» **WHAT IS NEEDED**
What is needed is an exact transcription of every record, minus the pictures.

» **SUPPLIED MATERIAL**
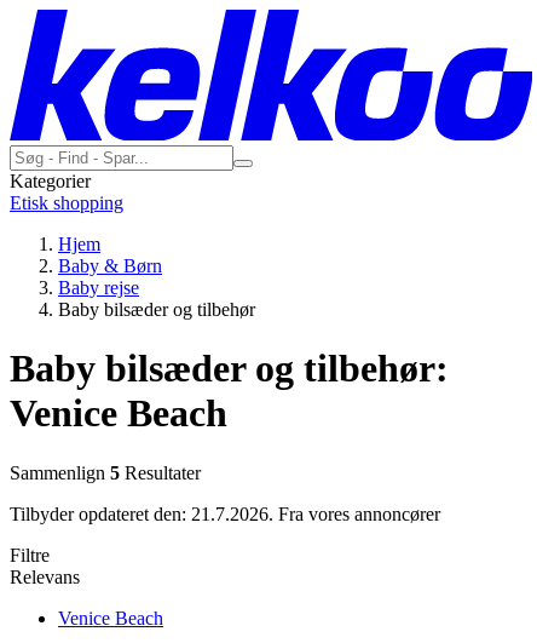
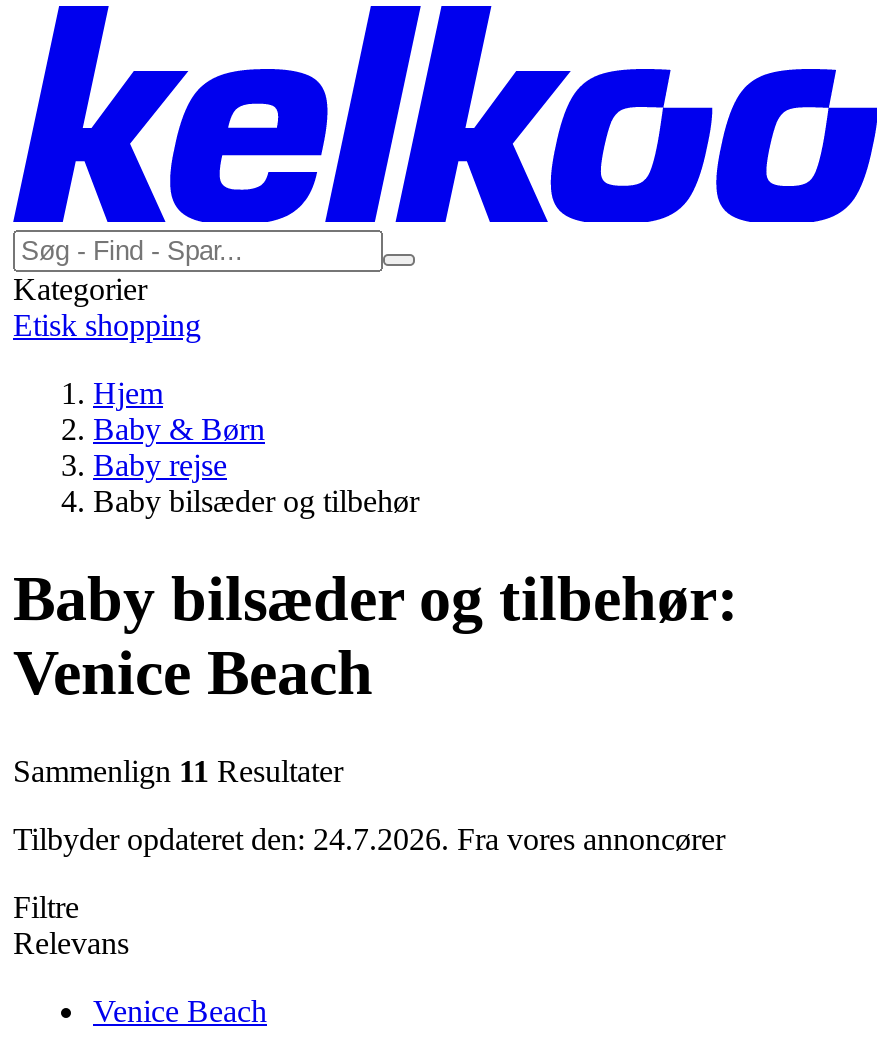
[10,462,201,483] Sammenlign 5 Resultater -> [13,754,343,788] Sammenlign 11 Resultater
[10,504,440,524] Tilbyder opdateret den: 21.7.2026. Fra vores annoncører -> [13,822,725,856] Tilbyder opdateret den: 24.7.2026. Fra vores annoncører

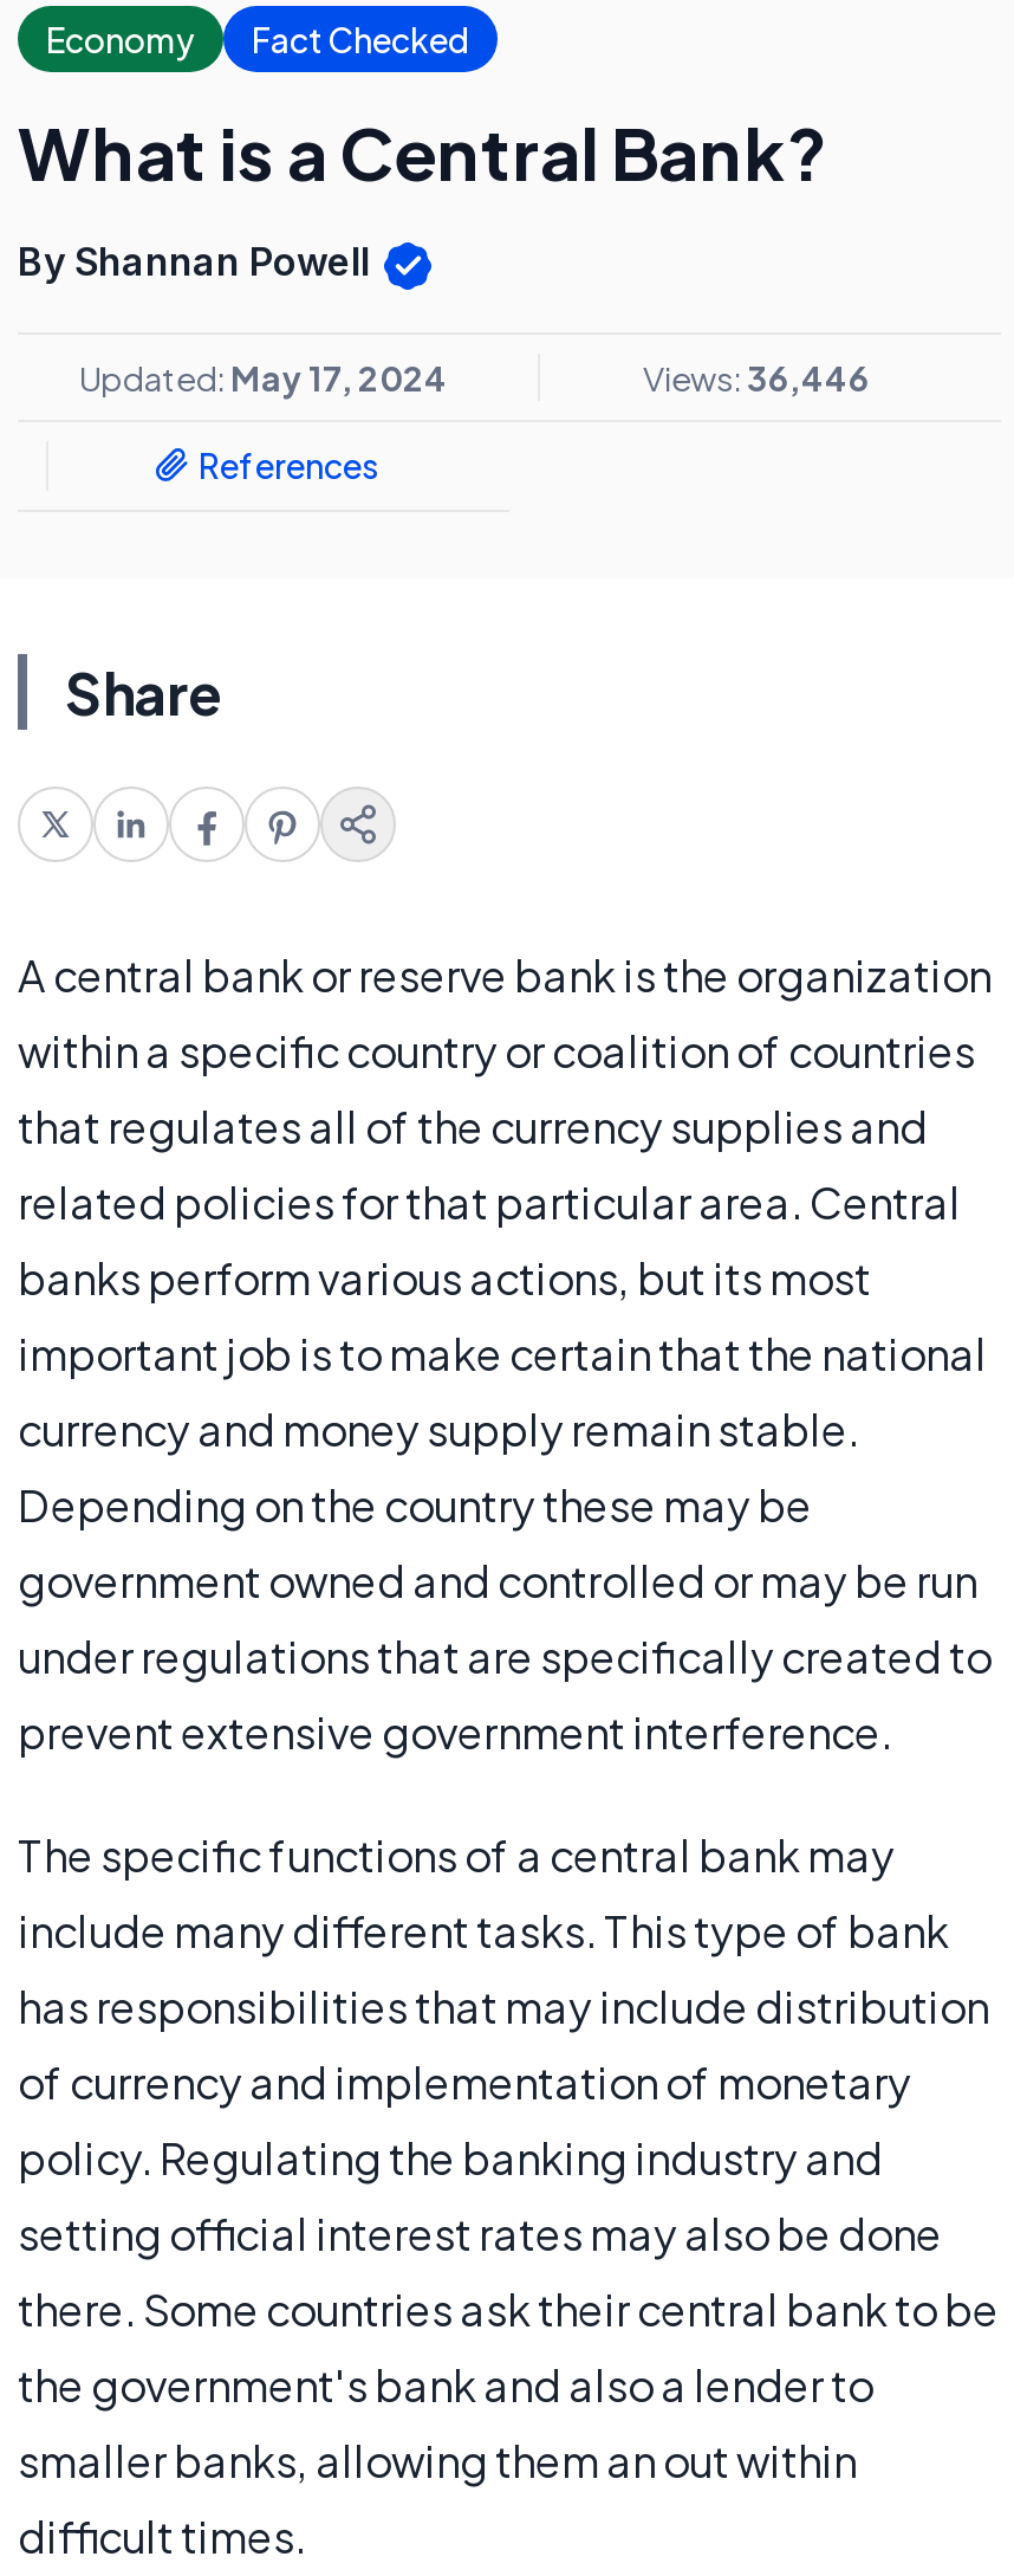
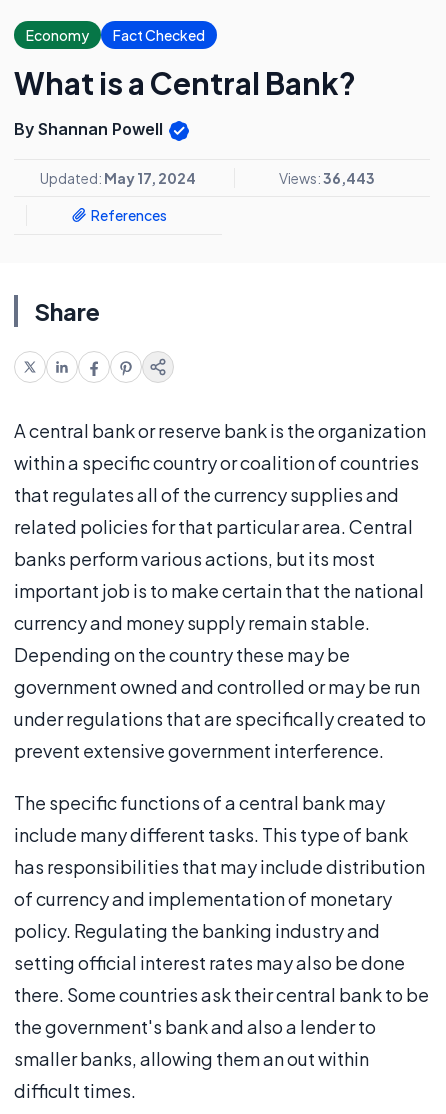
[643,355,870,398] Views: 36,446 -> [278,169,374,187] Views: 36,443

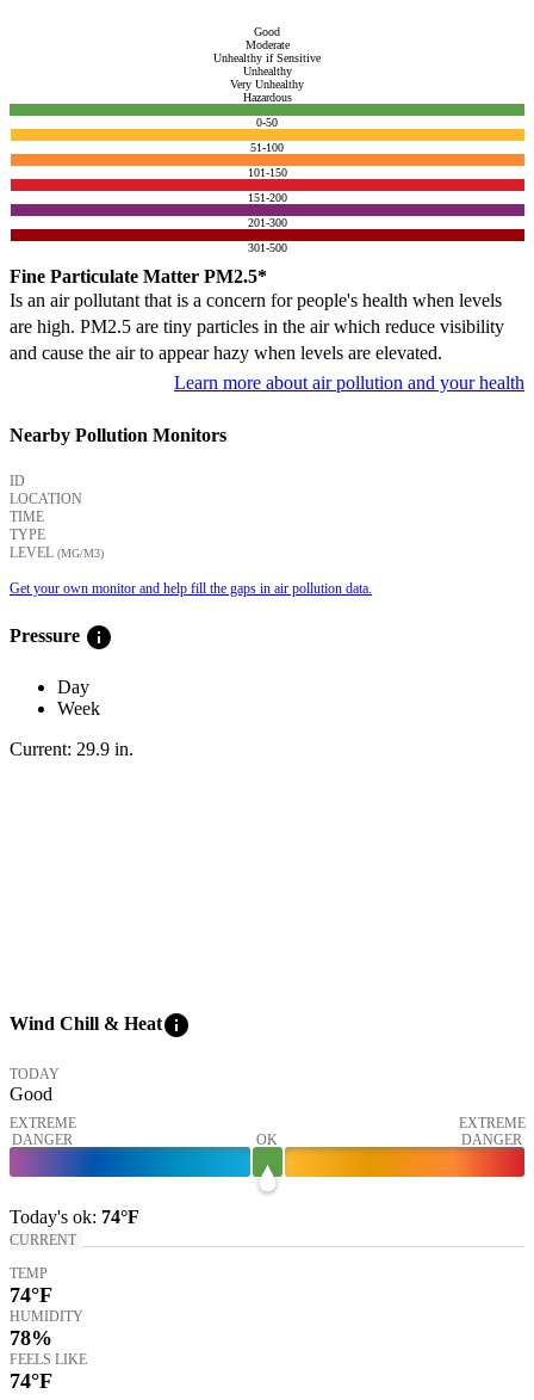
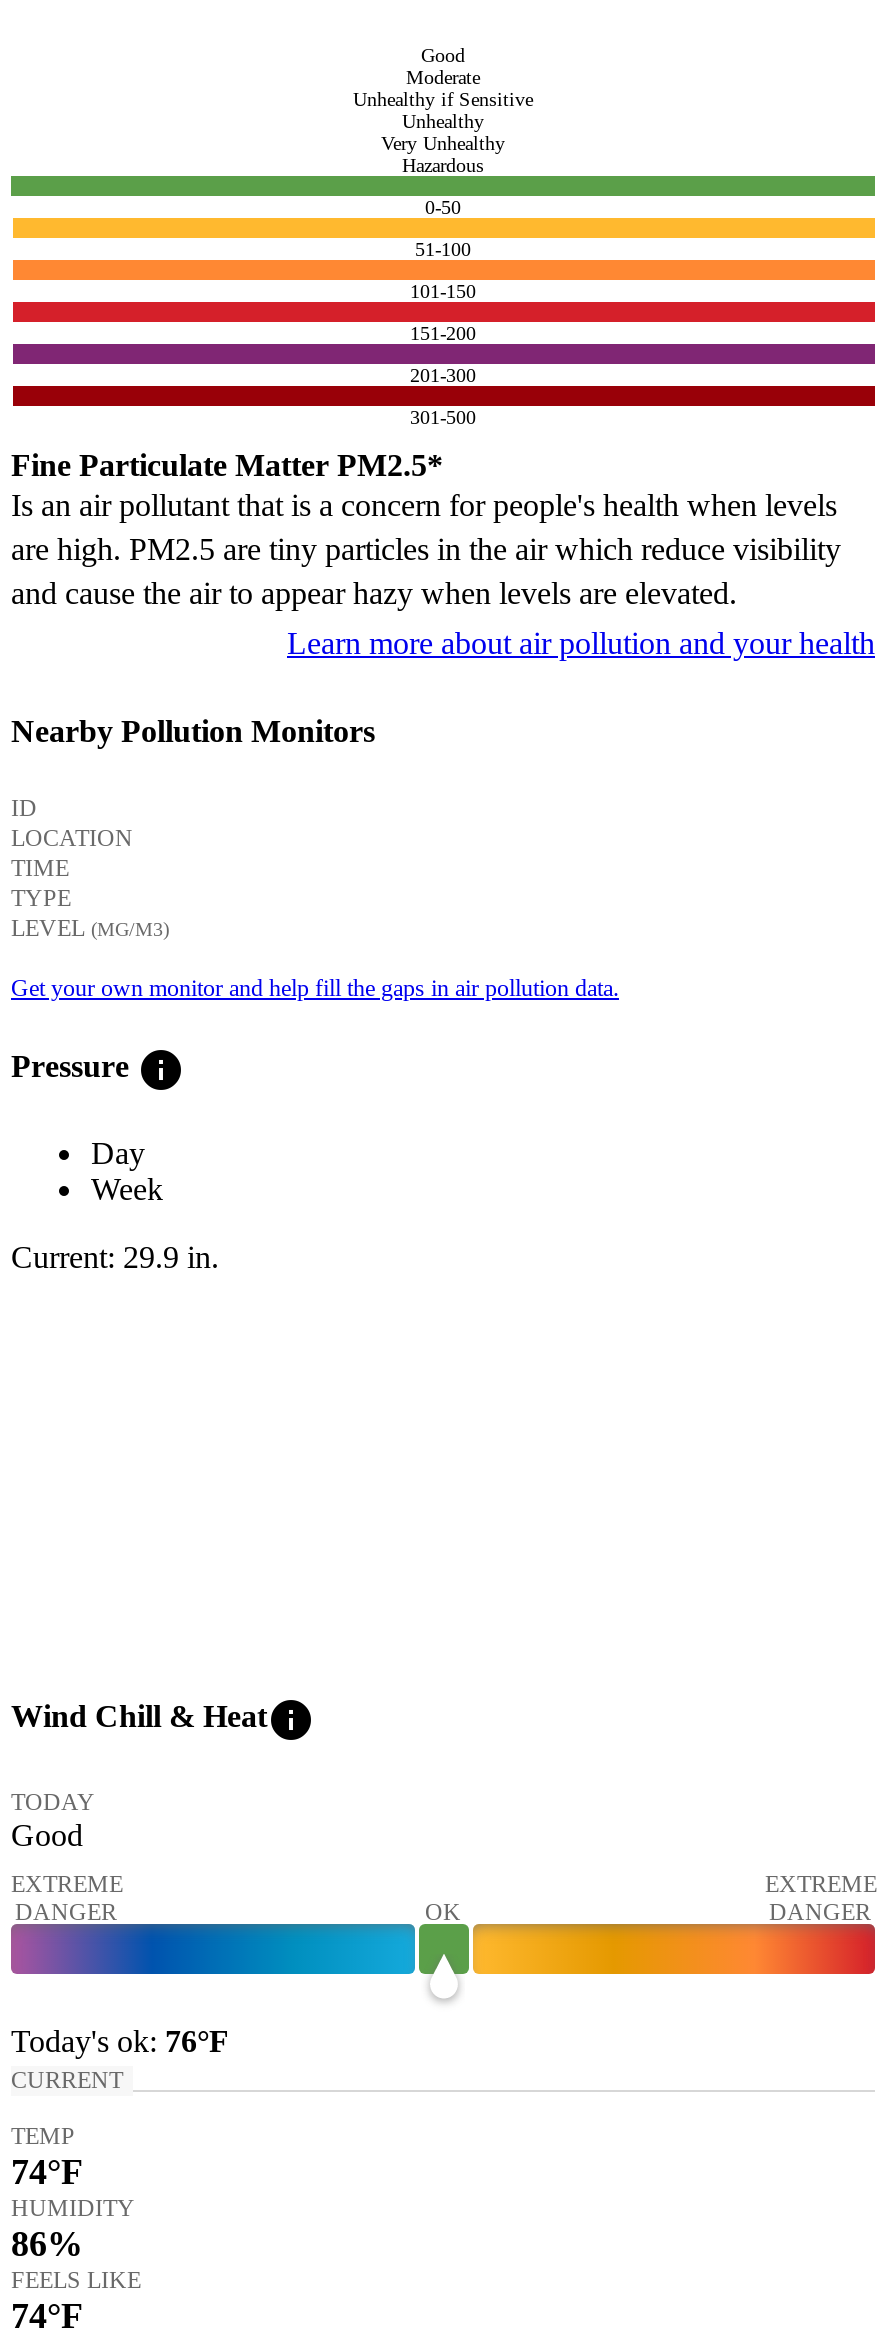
[10,1206,139,1226] Today's ok: 74°F -> [11,2023,229,2057] Today's ok: 76°F
[10,1325,52,1349] 78% -> [11,2223,83,2263] 86%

» **REPLY**
[10,462,201,483] Sammenlign 5 Resultater -> [13,754,343,788] Sammenlign 11 Resultater
[10,504,440,524] Tilbyder opdateret den: 21.7.2026. Fra vores annoncører -> [13,822,725,856] Tilbyder opdateret den: 24.7.2026. Fra vores annoncører

[643,355,870,398] Views: 36,446 -> [278,169,374,187] Views: 36,443

[10,1206,139,1226] Today's ok: 74°F -> [11,2023,229,2057] Today's ok: 76°F
[10,1325,52,1349] 78% -> [11,2223,83,2263] 86%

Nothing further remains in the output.